Two days before the Ferguson grand jury released its decision, a young black male named Tamir Rice was gunned down in a gazebo in Cleveland, Ohio. This time it was by a rookie police officer named Timothy Loehmann, who mistook Rice’s toy gun for a real one and shot him twice in the torso. Officers said they asked the young boy to raise his hands, but instead he reached for the toy gun in his waistband, which prompted Loehmann to fire. Once again, yet another officer—this time Loehmann—claimed he feared for his life, even though he shot Tamir within two seconds of arriving on the scene. Tamir’s fourteen-year-old sister couldn’t even help; when she ran to his aid, an officer tackled her, put her in handcuffs, and stuffed her into the back of a police car.

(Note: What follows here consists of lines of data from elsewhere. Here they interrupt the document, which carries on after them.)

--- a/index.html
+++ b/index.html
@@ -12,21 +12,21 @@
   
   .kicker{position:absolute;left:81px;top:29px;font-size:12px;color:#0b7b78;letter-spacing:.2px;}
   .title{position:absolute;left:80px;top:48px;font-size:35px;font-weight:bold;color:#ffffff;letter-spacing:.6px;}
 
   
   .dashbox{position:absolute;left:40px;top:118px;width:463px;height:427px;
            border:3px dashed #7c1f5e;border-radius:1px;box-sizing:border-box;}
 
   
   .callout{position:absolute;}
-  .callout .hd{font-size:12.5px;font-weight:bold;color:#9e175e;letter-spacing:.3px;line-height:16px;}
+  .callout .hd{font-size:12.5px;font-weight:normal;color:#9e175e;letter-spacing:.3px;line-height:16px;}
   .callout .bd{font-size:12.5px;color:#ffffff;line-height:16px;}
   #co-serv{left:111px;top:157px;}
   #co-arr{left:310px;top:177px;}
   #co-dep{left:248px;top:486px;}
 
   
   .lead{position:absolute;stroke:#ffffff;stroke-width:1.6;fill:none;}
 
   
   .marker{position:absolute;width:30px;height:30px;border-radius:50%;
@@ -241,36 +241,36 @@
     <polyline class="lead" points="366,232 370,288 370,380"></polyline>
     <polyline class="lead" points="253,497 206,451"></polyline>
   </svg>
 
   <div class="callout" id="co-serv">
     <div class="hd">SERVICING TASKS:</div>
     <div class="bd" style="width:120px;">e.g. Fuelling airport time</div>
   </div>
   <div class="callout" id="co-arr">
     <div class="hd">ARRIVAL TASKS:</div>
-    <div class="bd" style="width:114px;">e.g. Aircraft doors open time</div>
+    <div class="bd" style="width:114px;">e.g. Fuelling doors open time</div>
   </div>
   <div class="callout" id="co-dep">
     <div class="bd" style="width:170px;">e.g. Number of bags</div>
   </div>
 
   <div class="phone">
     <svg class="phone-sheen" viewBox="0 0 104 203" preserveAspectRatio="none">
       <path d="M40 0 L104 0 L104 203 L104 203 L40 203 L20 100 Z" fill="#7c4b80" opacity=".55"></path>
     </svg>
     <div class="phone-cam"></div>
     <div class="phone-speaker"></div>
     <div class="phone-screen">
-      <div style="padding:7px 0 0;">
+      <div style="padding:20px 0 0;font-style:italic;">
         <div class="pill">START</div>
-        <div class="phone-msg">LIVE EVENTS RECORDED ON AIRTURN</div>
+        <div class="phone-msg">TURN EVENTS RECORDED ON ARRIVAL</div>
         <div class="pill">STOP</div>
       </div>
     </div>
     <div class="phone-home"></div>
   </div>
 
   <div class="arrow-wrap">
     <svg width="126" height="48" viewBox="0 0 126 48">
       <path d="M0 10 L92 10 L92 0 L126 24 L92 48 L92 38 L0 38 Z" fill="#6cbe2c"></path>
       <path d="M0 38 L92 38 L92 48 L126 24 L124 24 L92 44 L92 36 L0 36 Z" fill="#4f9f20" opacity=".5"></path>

Their mother, Samaria, had just gotten home from the grocery store when two boys knocked on her door and told her that Tamir had been shot. She ran across the street to see what had happened, like any well-intentioned parent would do. But when she got there, she was stopped by police and threatened with arrest. “They told me to calm down or I was gonna be in the back of that police car,” Ms. Rice tells me. She went with her son to MetroHealth Medical Center, where doctors worked to save his life. But after she was shadowed by police officers and given little information, Ms. Rice called the local news and told them what went down between Tamir and Cleveland police. “It was a whirlwind of a disaster,” Ms. Rice recalls. “They had no answers about why he was shot.” Tamir would never make it out of the hospital. He died from his injuries the next morning. He was just twelve years old.

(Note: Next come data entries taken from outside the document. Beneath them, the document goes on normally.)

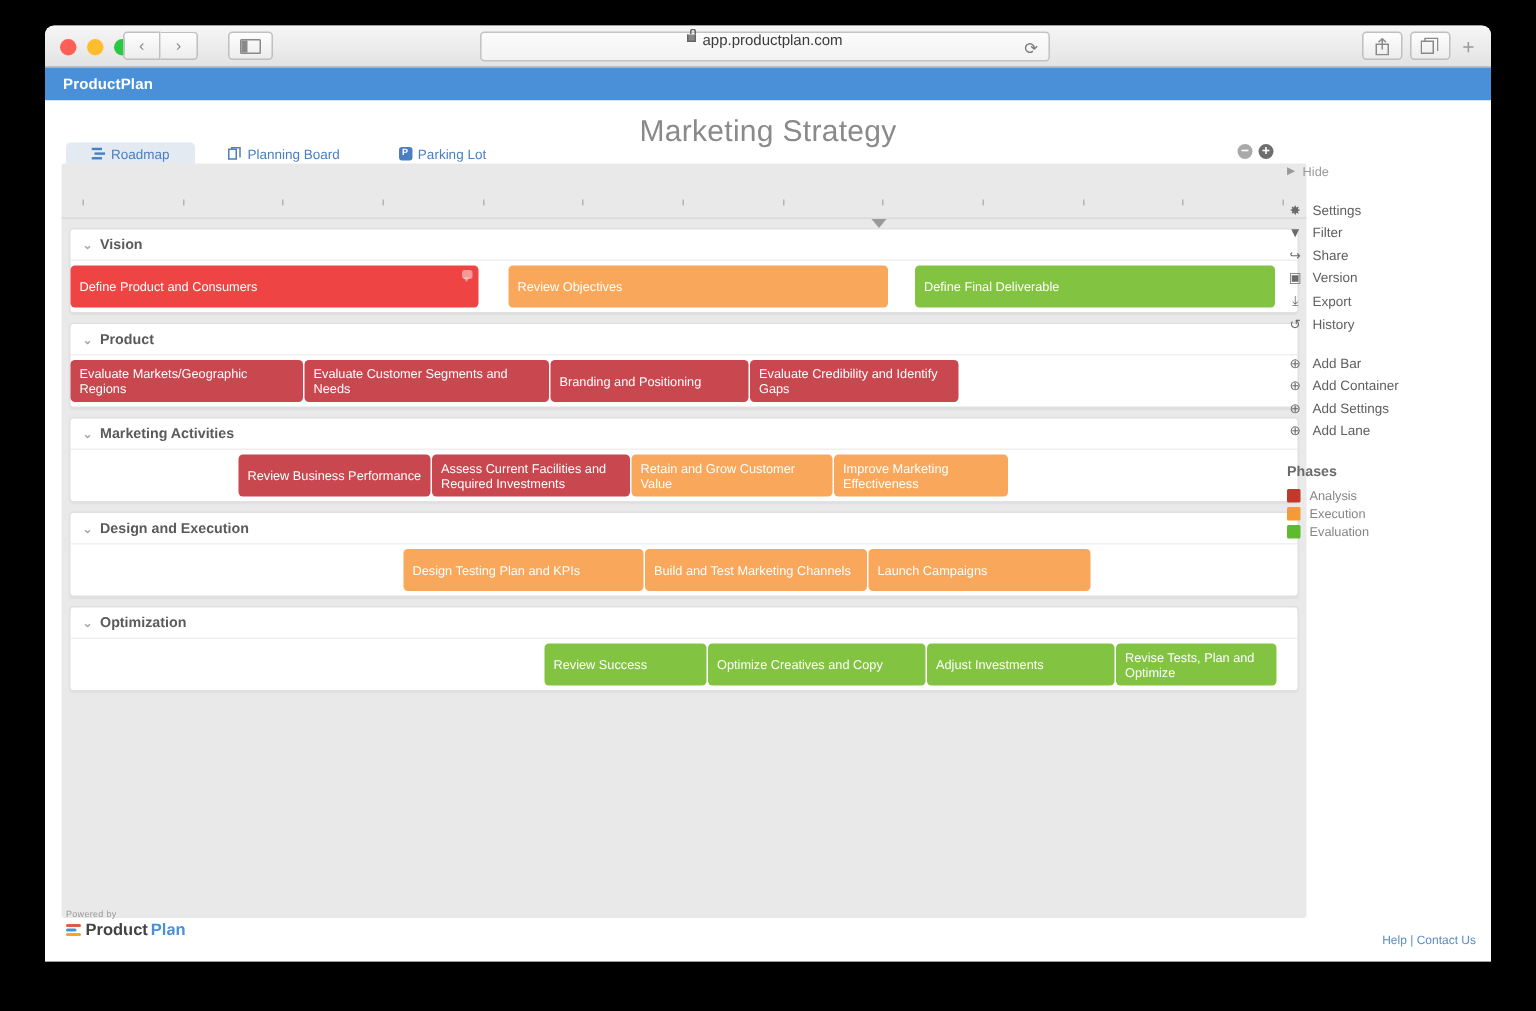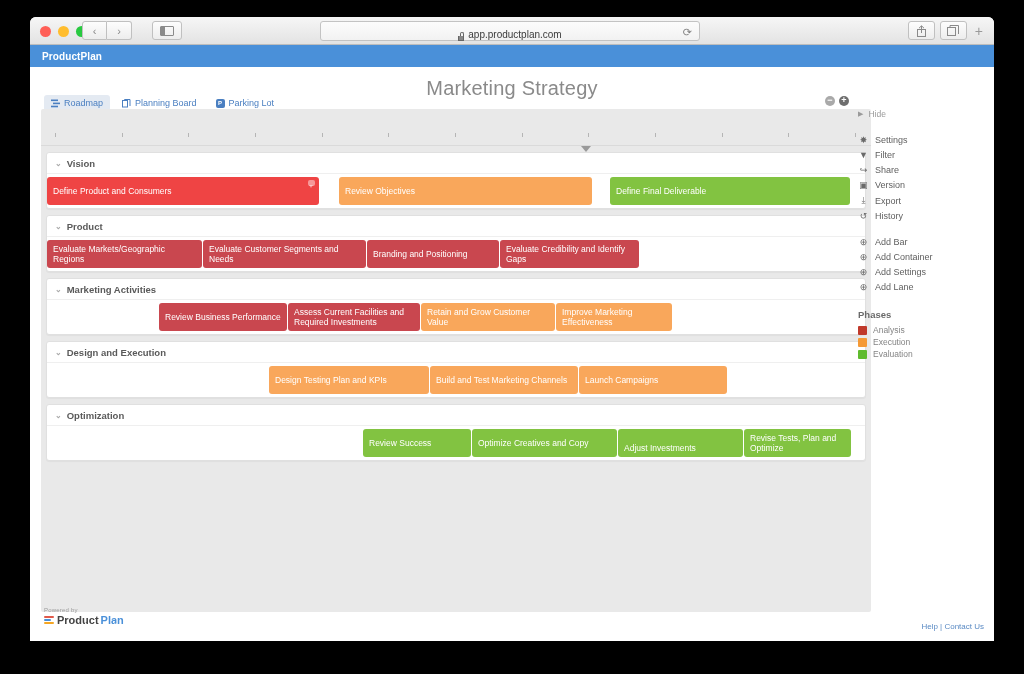--- a/index.html
+++ b/index.html
@@ -59,21 +59,21 @@
     display: flex; align-items: center; justify-content: center;
   }
   .sb-icon { width: 14px; height: 10px; border: 1px solid #8a8a8a; border-radius: 1px; position: relative; }
   .sb-icon::after { content:""; position:absolute; left:0; top:0; bottom:0; width:4px; background:#8a8a8a; }
 
   .url-bar {
     position: absolute; left: 290px; top: 4px;
     width: 380px; height: 20px;
     background: linear-gradient(#fcfcfc, #f2f2f2);
     border: 1px solid #c3c3c3; border-radius: 3px;
-    display: flex; align-items: flex-end; justify-content: center;
+    display: flex; align-items: flex-start; justify-content: center;
     font-size: 10px; color: #3b3b3b;
   }
   .lock-icon {
     display: inline-block;
     width: 6px; height: 5px;
     border: 1px solid #666; border-top: none;
     background: #888;
     position: relative; margin-right: 4px; top: 1px;
   }
   .lock-icon::before {
@@ -134,22 +134,22 @@
     letter-spacing: .2px;
   }
 
   
   .tabs {
     position: absolute; left: 14px; top: 28px;
     display: flex; align-items: center; gap: 5px;
     font-size: 9px;
   }
   .tab {
-    display: flex; align-items: flex-end; gap: 4px;
-    padding: 3px 7px; border-radius: 3px;
+    display: flex; align-items: flex-start; gap: 4px;
+    padding: 3px 17px; border-radius: 3px;
     color: #4a7fc1; cursor: pointer;
   }
   .tab.active { background: #e4eaf2; }
   .tab-ico { font-size: 9px; }
   .tab-ico-box {
     display:inline-block; width:9px; height:9px;
     background:#4a7fc1; color:#fff; border-radius:2px;
     font-size:6px; line-height:9px; text-align:center; font-weight:bold;
   }
 
@@ -508,21 +508,21 @@
               <span class="chev">⌄</span>
               <span>Optimization</span>
             </div>
             <div class="lane-track">
               <div class="bar evaluation" style="background: rgb(130, 195, 65); left: 316px; width: 108px;">
                 <span>Review Success</span>
               </div>
               <div class="bar evaluation" style="background: rgb(130, 195, 65); left: 425px; width: 145px;">
                 <span>Optimize Creatives and Copy</span>
               </div>
-              <div class="bar evaluation" style="background: rgb(130, 195, 65); left: 571px; width: 125px; align-items: flex-end;">
+              <div class="bar evaluation" style="background: rgb(130, 195, 65); left: 571px; width: 125px;">
                 <span>Adjust Investments</span>
               </div>
               <div class="bar evaluation" style="background: rgb(130, 195, 65); left: 697px; width: 107px;">
                 <span>Revise Tests, Plan and Optimize</span>
               </div>
             </div>
           </div>
         </div>
     </div>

This tragedy shouldn’t have happened at all. Before he was a member of the Cleveland Police Department, Officer Loehmann quit the Independence Police Department after he was deemed emotionally unfit to serve. The department’s deputy chief, Jim Polak, questioned Loehmann’s ability to make the right decisions in stressful situations and said he shouldn’t be trusted to handle firearms. According to the report, the officer showed up “weepy” and “distracted” for firearms training and couldn’t “communicate clear thoughts.” Loehmann’s handgun performance was called “dismal,” and that during training he had an emotional breakdown due to issues with a girlfriend. “Maybe I should quit,” the officer reportedly said. “I have no friends.” Polak said Loehmann displayed a “dangerous loss of composure” during live range training and that neither time nor training would correct his behavior.
Loehmann joined the Cleveland Police Department in early 2014 under false pretenses. He claimed he left Independence because he wanted more action. In turn, the Cleveland force failed to investigate his background and let Loehmann roam the streets with a gun. So Tamir’s blood wasn’t just on Loehmann’s hands, it was on the hands of the entire department, which didn’t do enough to make sure the officer was ready for the job. Their shortcomings took Tamir’s life. Loehmann wasn’t charged with a crime.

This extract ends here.